The Bureau of Land Management addressed the case on its website.

“Cattle have been in trespass on public lands in southern Nevada for more than two decades. This is unfair to the thousands of other ranchers who graze livestock in compliance with federal laws and regulations throughout the West,” BLM stated. “The Bureau of Land Management and the National Park Service have made repeated attempts to resolve this matter administratively and judicially. An impoundment of cattle illegally grazing on public lands is now being conducted as a last resort.”

Compare Bundy’s treatment to the government’s of federally-subsidized solar power plants built in the California desert — right on top of desert tortoise habitats.

First Solar, which has been a huge recipient of federal funding is building two solar power plants totaling 4,039 acres on federal lands. The green energy company’s Stateline and Silver State South power plants sit right on top of desert tortoise habitat and would have a largely negative impact on the reptile, according to the U.S. Fish and Wildlife Service (FWS).

FWS reported last year that up to 2,117 desert tortoise eggs, juveniles and adults live where the two large solar plants will be built, threatening the survival of the tortoises and their ability to move around to other parts of their habitat.

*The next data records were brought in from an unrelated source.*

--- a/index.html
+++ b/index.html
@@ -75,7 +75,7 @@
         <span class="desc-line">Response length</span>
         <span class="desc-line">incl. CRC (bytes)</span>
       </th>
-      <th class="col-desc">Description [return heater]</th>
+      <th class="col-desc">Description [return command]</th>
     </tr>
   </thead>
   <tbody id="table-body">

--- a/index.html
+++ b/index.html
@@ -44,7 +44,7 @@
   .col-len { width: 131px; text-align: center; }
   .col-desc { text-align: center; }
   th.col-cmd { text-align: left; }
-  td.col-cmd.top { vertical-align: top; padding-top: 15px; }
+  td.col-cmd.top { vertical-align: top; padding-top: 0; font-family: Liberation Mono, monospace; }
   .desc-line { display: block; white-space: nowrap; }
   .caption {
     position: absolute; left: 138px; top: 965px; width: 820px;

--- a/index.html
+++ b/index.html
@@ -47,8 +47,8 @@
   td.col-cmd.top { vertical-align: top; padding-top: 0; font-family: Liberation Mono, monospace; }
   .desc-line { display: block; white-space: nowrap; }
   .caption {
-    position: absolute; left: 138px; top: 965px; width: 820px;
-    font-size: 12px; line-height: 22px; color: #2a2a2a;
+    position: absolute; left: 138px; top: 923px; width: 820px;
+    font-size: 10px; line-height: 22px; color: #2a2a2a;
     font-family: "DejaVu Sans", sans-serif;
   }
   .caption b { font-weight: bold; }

“We expect that many of the small desert tortoises and eggs within the boundaries of the solar facilities are likely to be killed or injured during construction, although the applicants would likely find some small animals and translocate them,” the FWS reported. The Service even suggested removing the tortoises to an alternative habitat.

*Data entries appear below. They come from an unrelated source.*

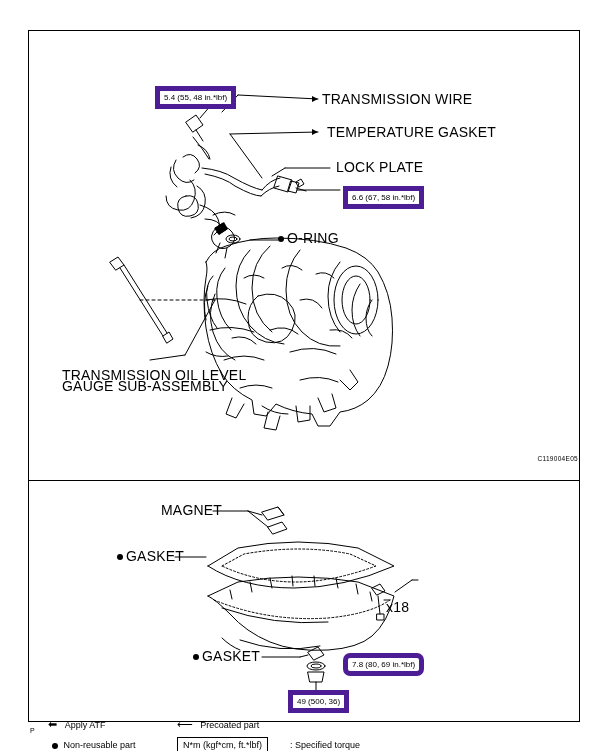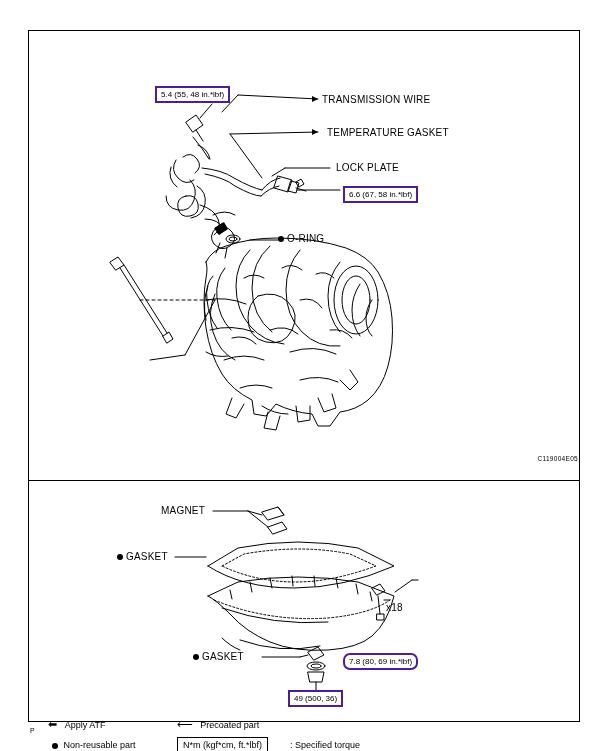--- a/index.html
+++ b/index.html
@@ -8,7 +8,7 @@
   .frame{position:absolute;left:28px;top:30px;width:552px;height:692px;border:1px solid #000;box-sizing:border-box;}
   .divider{position:absolute;left:28px;top:480px;width:552px;height:1px;background:#000;}
   .lbl{position:absolute;font-size:10px;letter-spacing:0.2px;line-height:11px;white-space:pre;}
-  .torque{position:absolute;font-size:8px;border:2px solid #4c1d95;background:#fff;padding:2px 4px;white-space:nowrap;line-height:9px;}
+  .torque{position:absolute;font-size:8px;border:5px solid #4c1d95;background:#fff;padding:2px 4px;white-space:nowrap;line-height:9px;}
   .dot{width:6px;height:6px;border-radius:50%;background:#000;display:inline-block;vertical-align:middle;margin-right:3px;}
   .legrow{position:absolute;white-space:nowrap;font-size:9px;}
   .specbox{position:absolute;border:1px solid #000;padding:2px 5px;font-size:9px;background:#fff;white-space:nowrap;}

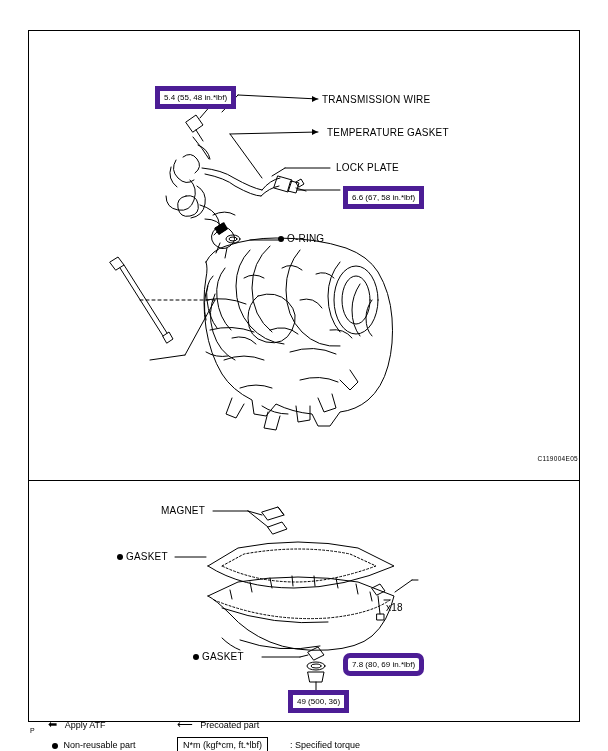--- a/index.html
+++ b/index.html
@@ -7,7 +7,7 @@
   #sheet{position:relative;width:608px;height:751px;overflow:hidden;}
   .frame{position:absolute;left:28px;top:30px;width:552px;height:692px;border:1px solid #000;box-sizing:border-box;}
   .divider{position:absolute;left:28px;top:480px;width:552px;height:1px;background:#000;}
-  .lbl{position:absolute;font-size:10px;letter-spacing:0.2px;line-height:11px;white-space:pre;}
+  .lbl{position:absolute;font-size:14px;letter-spacing:0.2px;line-height:11px;white-space:pre;}
   .torque{position:absolute;font-size:8px;border:5px solid #4c1d95;background:#fff;padding:2px 4px;white-space:nowrap;line-height:9px;}
   .dot{width:6px;height:6px;border-radius:50%;background:#000;display:inline-block;vertical-align:middle;margin-right:3px;}
   .legrow{position:absolute;white-space:nowrap;font-size:9px;}

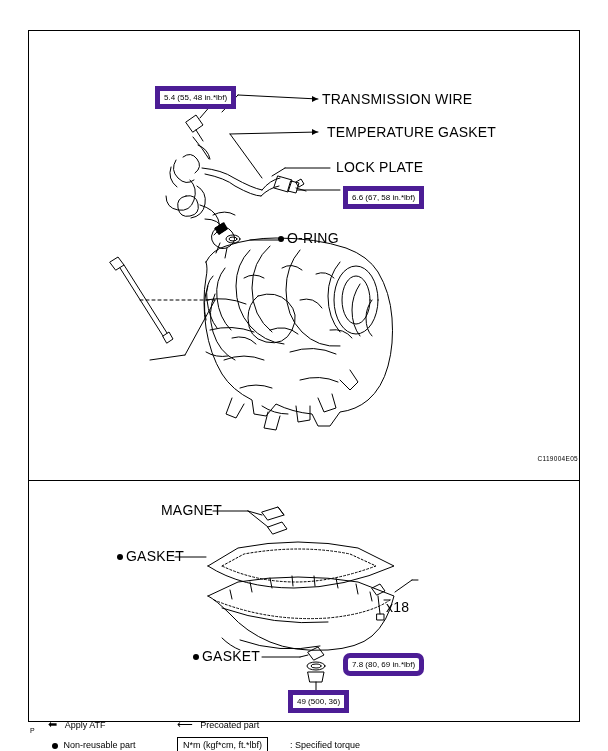--- a/index.html
+++ b/index.html
@@ -162,6 +162,8 @@
 
   <div class="lbl" style="left:278px; top:233px;"><span class="dot"></span><span>O-RING</span></div>
 
+  <div class="lbl" style="left:62px; top:370px;">TRANSMISSION OIL LEVEL
+GAUGE SUB-ASSEMBLY</div>
 
   <div class="imgcode">C119004E05</div>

Stateline and Silver State South have been celebrated by the Obama administration as part of their push to permit more green energy production on federal lands — despite the impact to threatened and endangered species.

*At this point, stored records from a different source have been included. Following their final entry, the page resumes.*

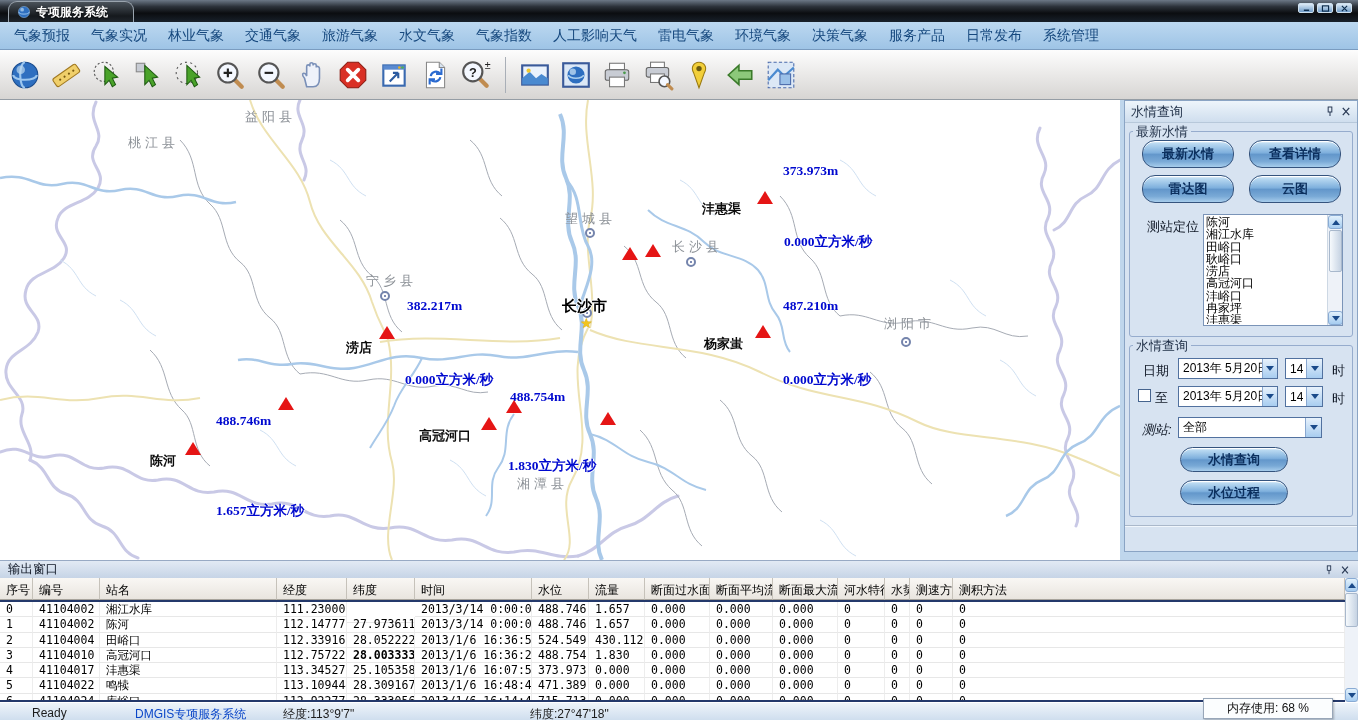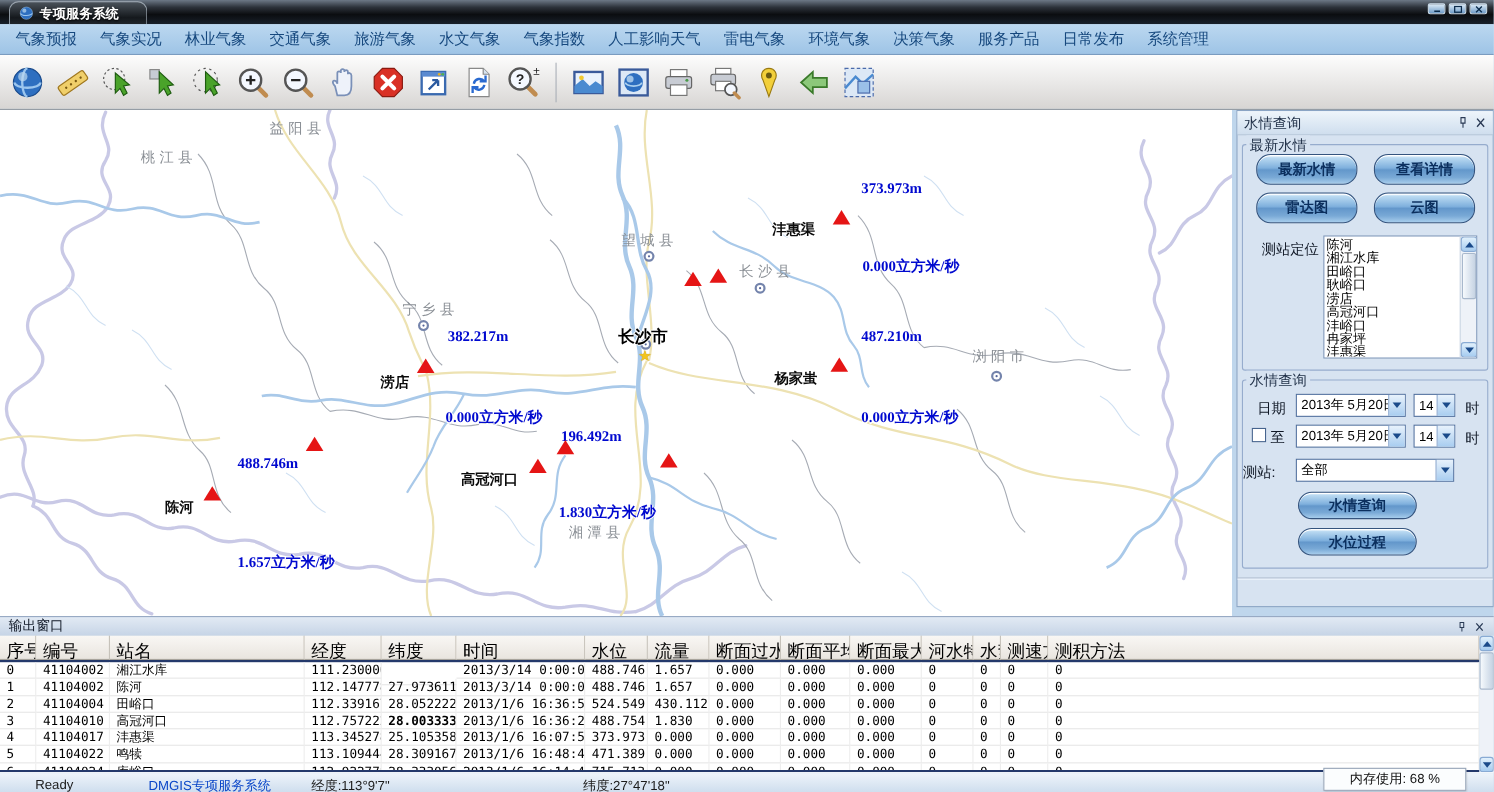--- a/index.html
+++ b/index.html
@@ -385,7 +385,7 @@
       <div class="map-val" style="left: 784px; top: 133px;">0.000立方米/秒</div>
       <div class="map-val" style="left: 407px; top: 198px;">382.217m</div>
       <div class="map-val" style="left: 405px; top: 271px;">0.000立方米/秒</div>
-      <div class="map-val" style="left: 510px; top: 289px;">196.492m</div>
+      <div class="map-val" style="left: 510px; top: 289px;">488.754m</div>
       <div class="map-val" style="left: 508px; top: 357px;">1.830立方米/秒</div>
       <div class="map-val" style="left: 216px; top: 313px;">488.746m</div>
       <div class="map-val" style="left: 216px; top: 402px;">1.657立方米/秒</div>

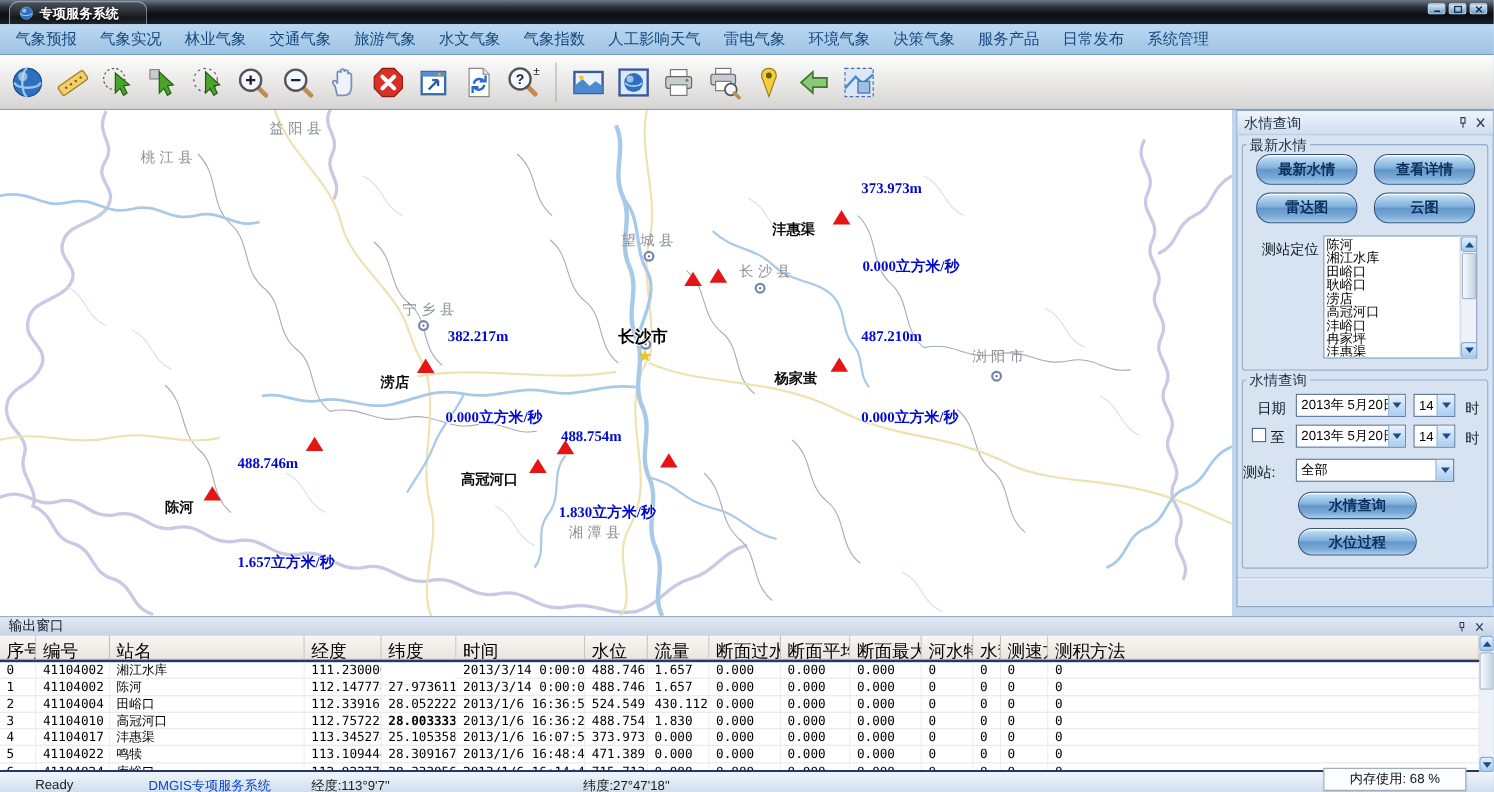--- a/index.html
+++ b/index.html
@@ -492,7 +492,7 @@
   </div>
   <span class="plabel" style="left:207px;top:289px;">时</span>
 
-  <span class="plabel" style="left:5px;top:320px;">测站:</span>
+  <span class="plabel" style="left:17px;top:320px;font-style:italic;">测站:</span>
   <div class="combo" style="left:53px;top:316px;width:144px;">
     <span class="combo-text">全部</span>
     <span class="combo-btn">

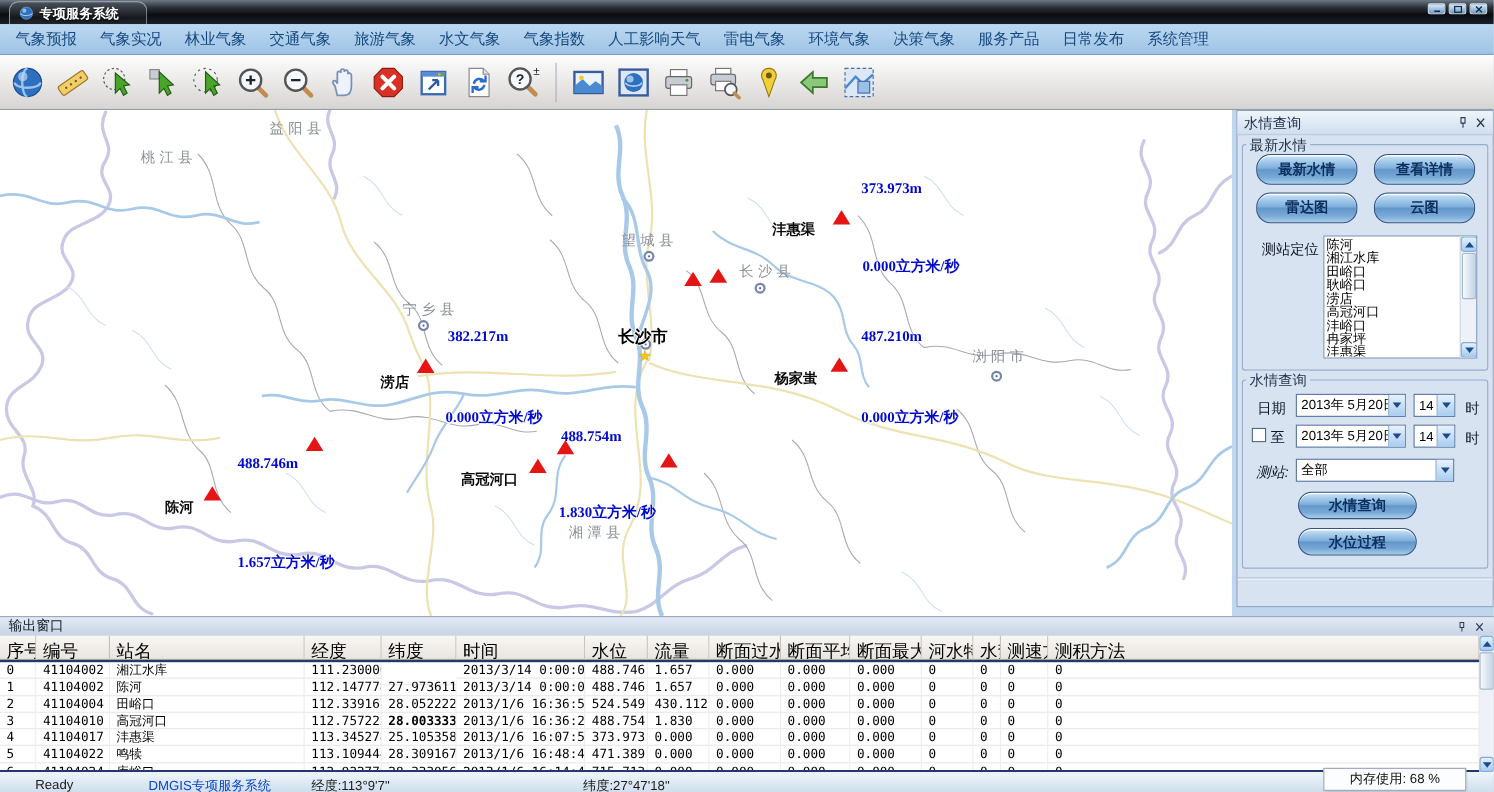--- a/index.html
+++ b/index.html
@@ -94,7 +94,7 @@
     display:flex; align-items:center; padding:0 8px; font-size:12.5px; color:#101826; }
   .output-head .head-icons svg { width:10px; height:10px; }
   .grid-head { position:absolute; left:0; top:578px; width:1345px; height:22px; display:flex; background:#efebe4; }
-  .grid-hcell { height:22px; flex:0 0 auto; padding:4px 0 0 6px; font-size:16px; color:#000;
+  .grid-hcell { height:22px; flex:0 0 auto; padding:4px 0 0 6px; font-size:12px; color:#000;
     background:linear-gradient(180deg,#f9f7f4,#e9e5df); border-right:1px solid #c6c2ba;
     border-bottom:1px solid #a8a49c; white-space:nowrap; overflow:hidden; }
   .grid-body { position:absolute; left:0; top:600px; width:1345px; height:102px; background:#fff;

That’s not all. NRG Energy’s Ivanpah solar thermal plant, which just went online this year, is basically adjacent to the ones planned by First Solar. NRG Energy got a $1.6 billion loan guarantee from the Obama administration (along with their partner’s Brightsource Energy and Google) to build the massive Ivanpah solar thermal plant that has 173,500 large mirrors that reflect sunlight onto boilers in three 459-foot towers.

Pretty amazing, unless you’re a nearby desert tortoise. In 2011, biologists found that the Ivanpah facility would “harass,” to the point of death, 2,325 juvenile tortoises living within two miles of the project.

The Ivanpah facility is also blinding pilots flying between Los Angeles and the Las Vegas area. But the Obama administration still celebrated the opening of Ivanpah.

“This project speaks for its self,” Energy Secretary Ernest Moniz said. “Just look at the 170,000 shining heliostat mirrors and the three towers that would dwarf the Statue of Liberty. Ivanpah is the largest solar thermal energy facility in the world with 392 MW of capacity — meaning it can produce enough renewable electricity to power nearly 100,000 homes.”